Dimple Shah is the YA Heroine I Needed at 16
This post on Dimple Shah is by Feliza Casano, who writes about science fiction, manga, and other geeky media around the internet. She currently lives in Philadelphia, where she moderates two book clubs and reads potentially too many books. Follow her on Twitter @FelizaCasano.
A friend sent me a copy of Sandhya Menon’s When Dimple Met Rishi because “it sounds exactly like the kind of thing you’d be into,” meaning more specifically a romance involving arranged marriage. The cover description describes it as “suggested arrangement”: Dimple’s family has been friends with Rishi’s family for quite some time, and they think their children might be well-suited to one another. And so I settled in to read what I expected to be a cute, fluffy romantic escape—and when I finally finished the book and set it in my “Read” basket, I kept thinking about the book much longer.
Dimple meets Rishi at a web development camp at Stanford the summer before they start college. What I assumed was a background setup for the cute romance ended up being a much more important aspect of the plot: Dimple’s main motivation through the course of the book has nothing to do with Rishi and everything to do with her idol, Jenny Lindt, a woman who built her own tech company from the ground.
When the reader meets Dimple at the start of the story, she’s over the moon about her acceptance to Stanford and eager to escape the pressure from her family and community to land an ideal husband. She has ambitions, and those ambitions matter to her much more than satisfying other people’s desire for her to get married.
I read the book in one sitting, and I couldn’t stop thinking about it, and eventually I was forced to admit to myself that I wished I had a book like this when I was in high school.
My own romantic life as a teen was very different from Dimple’s: I had boyfriends from a relatively early age and I typically didn’t go very long being single. But that’s not to say it wasn’t fraught with difficulties: I frequently dealt with assumptions about my intellect or my abilities while I was in school, and sometimes it came from boyfriends I had assumed—at least at the start of the relationship—would be supportive.
Like Dimple Shah, I also had ambitions, sometimes far beyond the ambitions of the people I dated, and some of them made it terribly clear they didn’t like that.

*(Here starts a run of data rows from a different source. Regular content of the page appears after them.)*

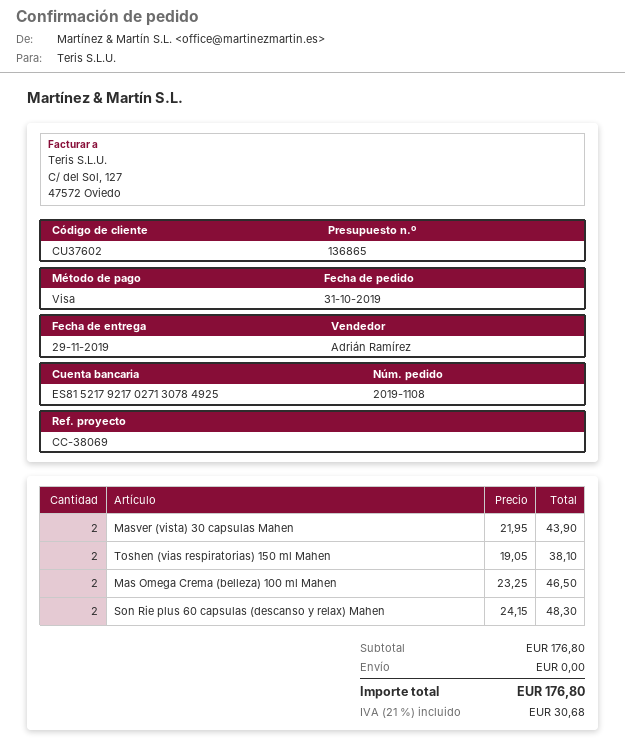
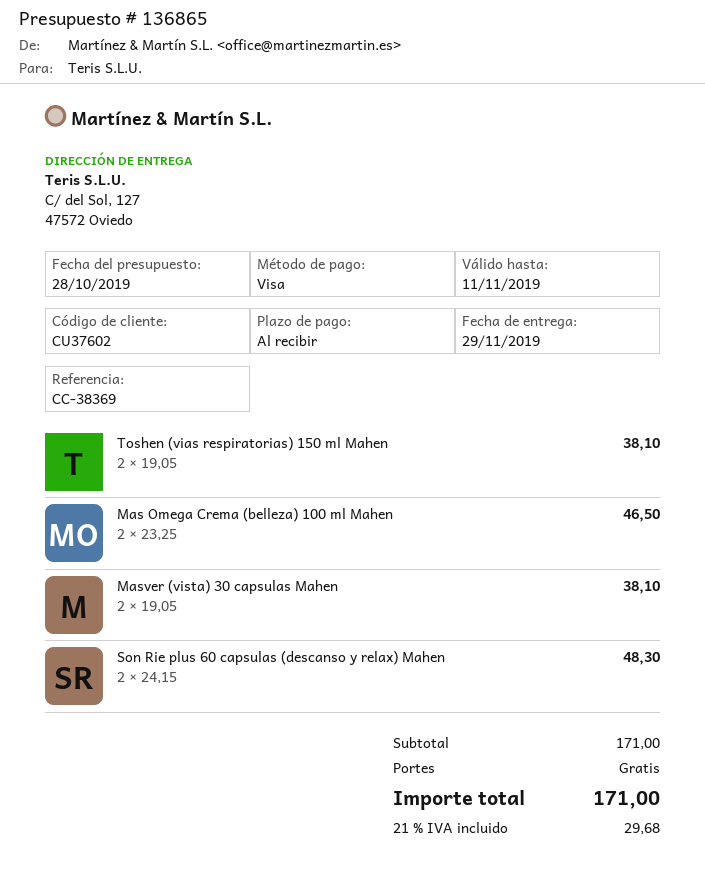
reference: CC-38069 -> CC-38369
Masver (vista) 30 capsulas Mahen: 2 x 21.95 = 43.90 -> 2 x 19.05 = 38.10
subtotal: 176.80 -> 171.00
tax: 21% = 30.68 -> 21% = 29.68
total: 176.80 -> 171.00

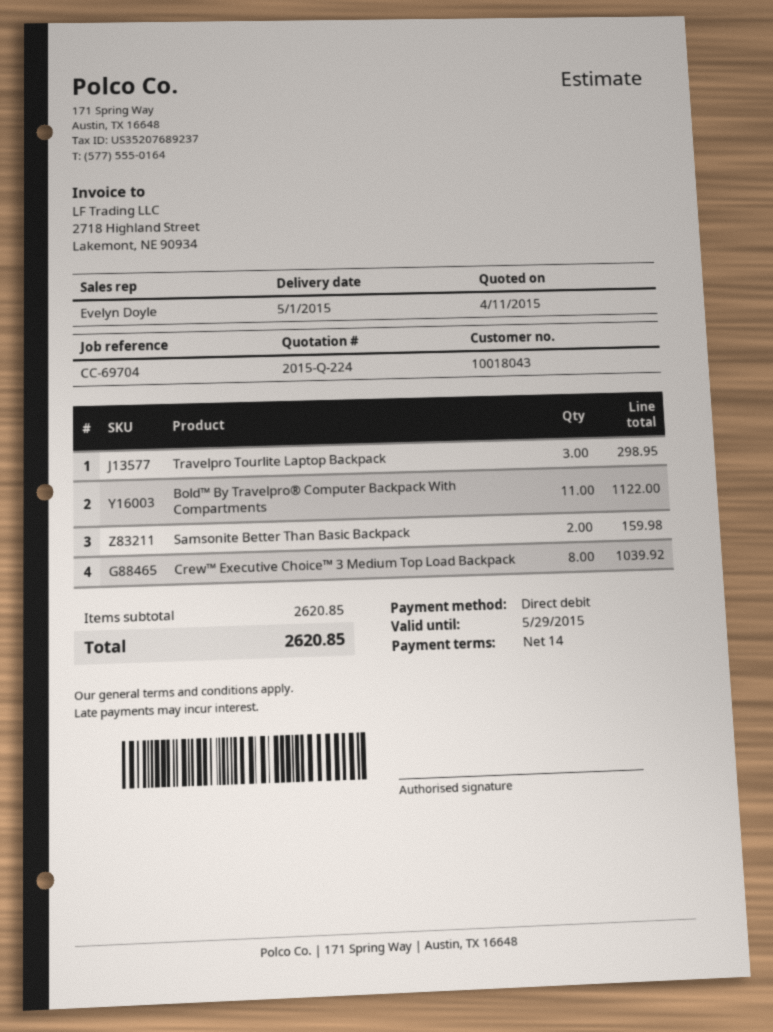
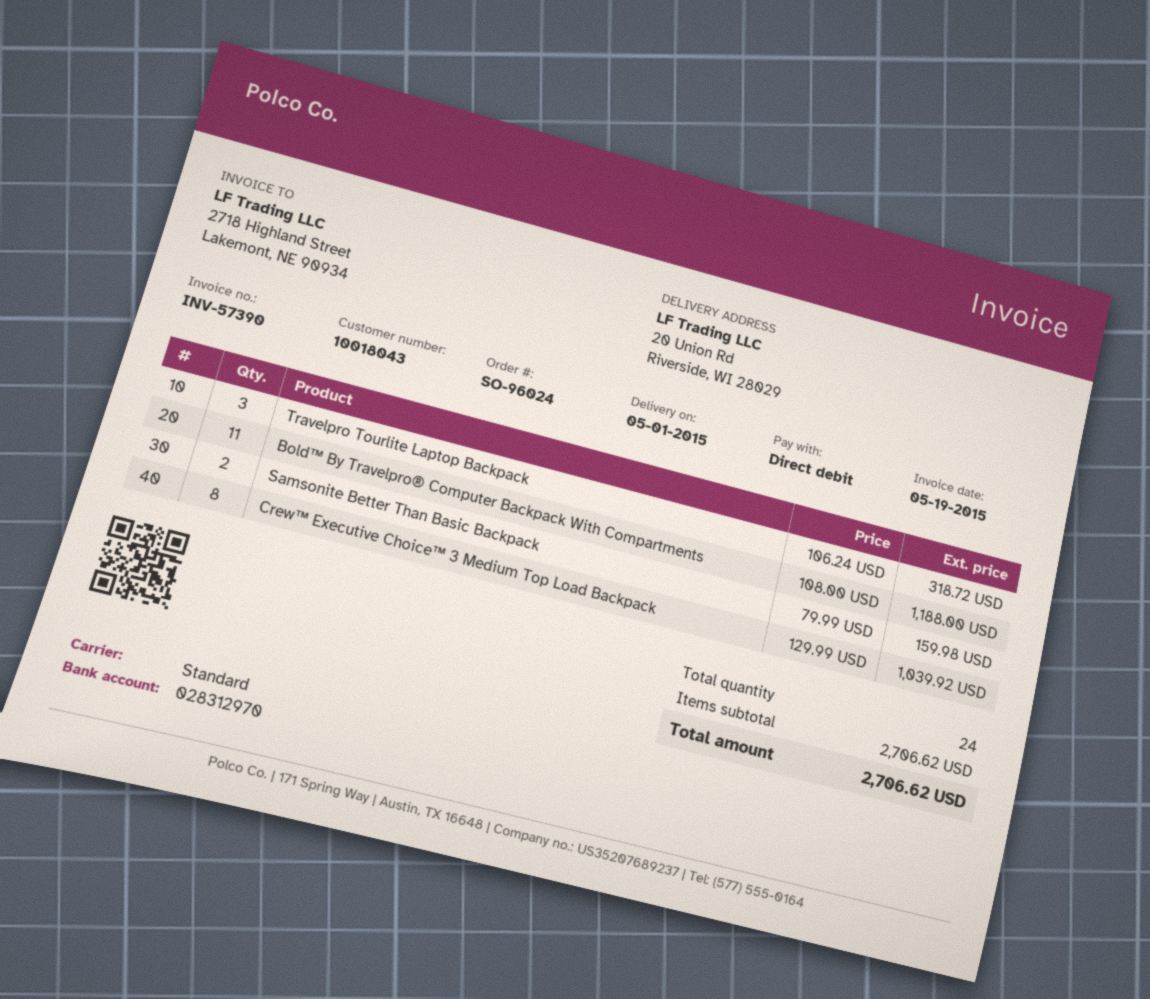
Travelpro Tourlite Laptop Backpack: 3 for 298.95 -> 3 for 318.72
Bold™ By Travelpro® Computer Backpack With Compartments: 11 for 1122.00 -> 11 for 1188.00
subtotal: 2620.85 -> 2706.62
total: 2620.85 -> 2706.62

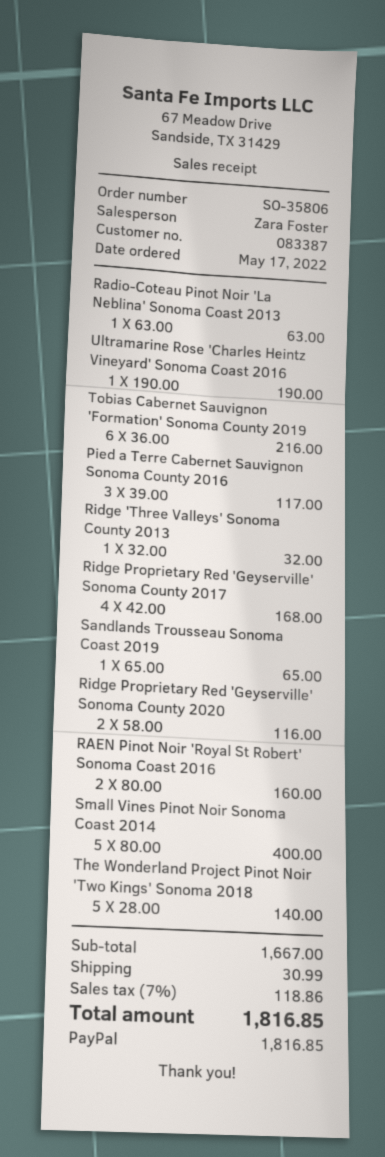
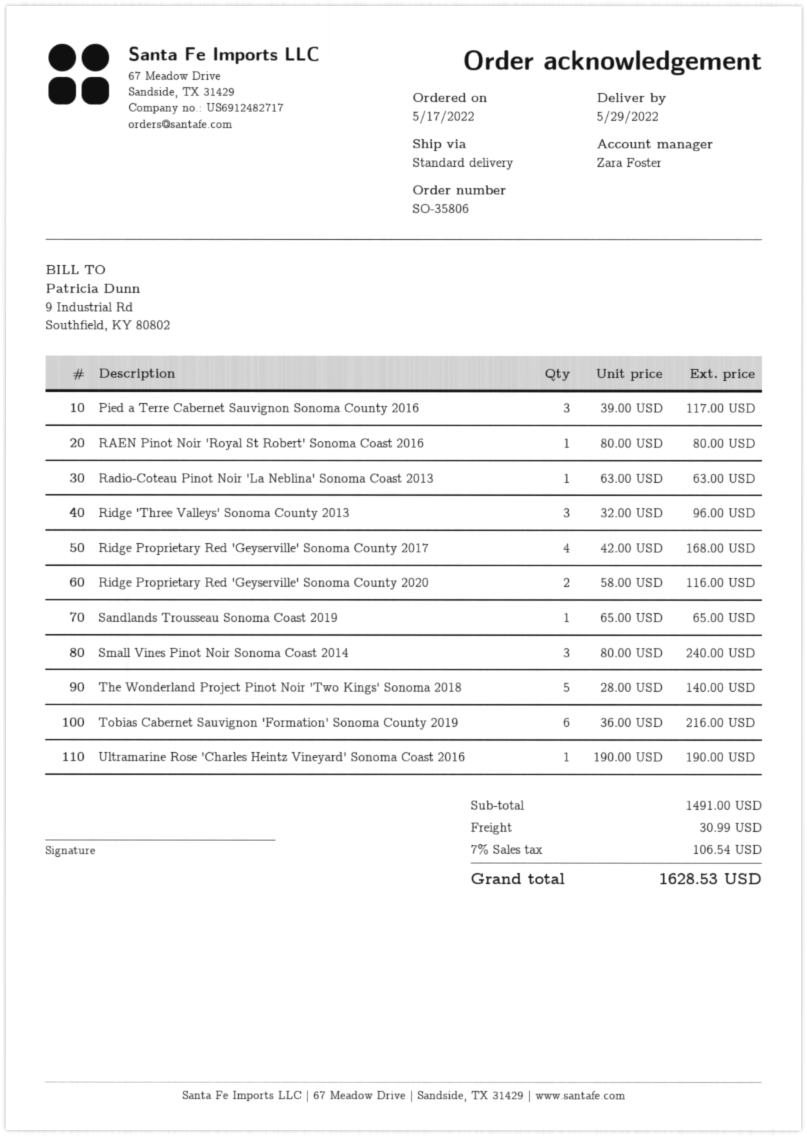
Ridge 'Three Valleys' Sonoma County 2013: 1 x 32.00 = 32.00 -> 3 x 32.00 = 96.00
RAEN Pinot Noir 'Royal St Robert' Sonoma Coast 2016: 2 x 80.00 = 160.00 -> 1 x 80.00 = 80.00
Small Vines Pinot Noir Sonoma Coast 2014: 5 x 80.00 = 400.00 -> 3 x 80.00 = 240.00
subtotal: 1667.00 -> 1491.00
tax: 7% = 118.86 -> 7% = 106.54
total: 1816.85 -> 1628.53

When it comes down to it, Rishi supports Dimple’s aspirations without feeling threatened by them, and there’s a part of me that wishes I had seen that supportiveness in a teen relationship when I was younger. By the time I found a relationship with that type of support, I was far along into adulthood.
Beyond the relationship aspect of the novel, though, there was one scene that spoke to my eighteen-year-old self who really needed to hear it long before I had a chance to read it.
At the core of the camp Dimple Shah and Rishi attend is a competition to design an impactful mobile app, and the winner has the chance to get a critique of their app from Dimple’s idol, Jenny Lindt. Dimple is elated at the idea that she might get to not only meet her idol, but also to hear her feedback, and she designs an app designed to encourage diabetes patients to track their condition through gamification. I’ve watched my mom deal with diabetes for much of my life, the way Dimple has watched her dad in the story, so I understood how impactful an app like this could be—and when she lost the competition to a group of kids who designed a game about drunk zombies, I was almost as devastated as she was.
Through some maneuvering, patience, and dedication, Rishi speaks with Jenny after she has the feedback meeting with the winners—one of whom is the son of the wealthy donors of the new computer wing at the college—and shows her the work Dimple did on her own app. Jenny is impressed with Dimple’s ideas and skills, and she makes some time to meet with Dimple in private.
While the fact that Rishi felt so compelled to help Dimple is on a very separate romantic level, it’s the meeting between Dimple and Jenny that brought tears to my eyes as I read it. After telling Dimple her work is a solid idea, Jenny has a very serious talk with Dimple about privileges that she doesn’t have and things that will be obstacles for her in the future. She very directly tells Dimple that it won’t be the last time she sees people with privilege having unfair advantages over those with talent or skill.
I’m a child of the ’90s, and I was raised in an educational environment where we were told that talent and hard work would mean equal opportunities, even when I reached high school. Because of that, college and grad school were shocking. It was in college that people openly questioned whether I was good enough to be in the classes I took or at the jobs I held. It was suggested on multiple occasions, openly and to my face, that I didn’t know what I was doing and didn’t belong. I watched students from wealthier families take opportunities I couldn’t even apply for while I juggled jobs to pay bills their families could pay for them.
Most of those things happen to Dimple over the course of the novel, and she handles all of it far better than I ever did. Dimple lives in a world that’s not perfect and isn’t fair, but Menon doesn’t make the novel into a fairy tale by having Dimple win the competition despite the unfairness.
When Dimple Met Rishi is a romance that makes readers feel good at the end, but far beyond that, Dimple Shah is the contemporary YA heroine I needed to read when I was sixteen.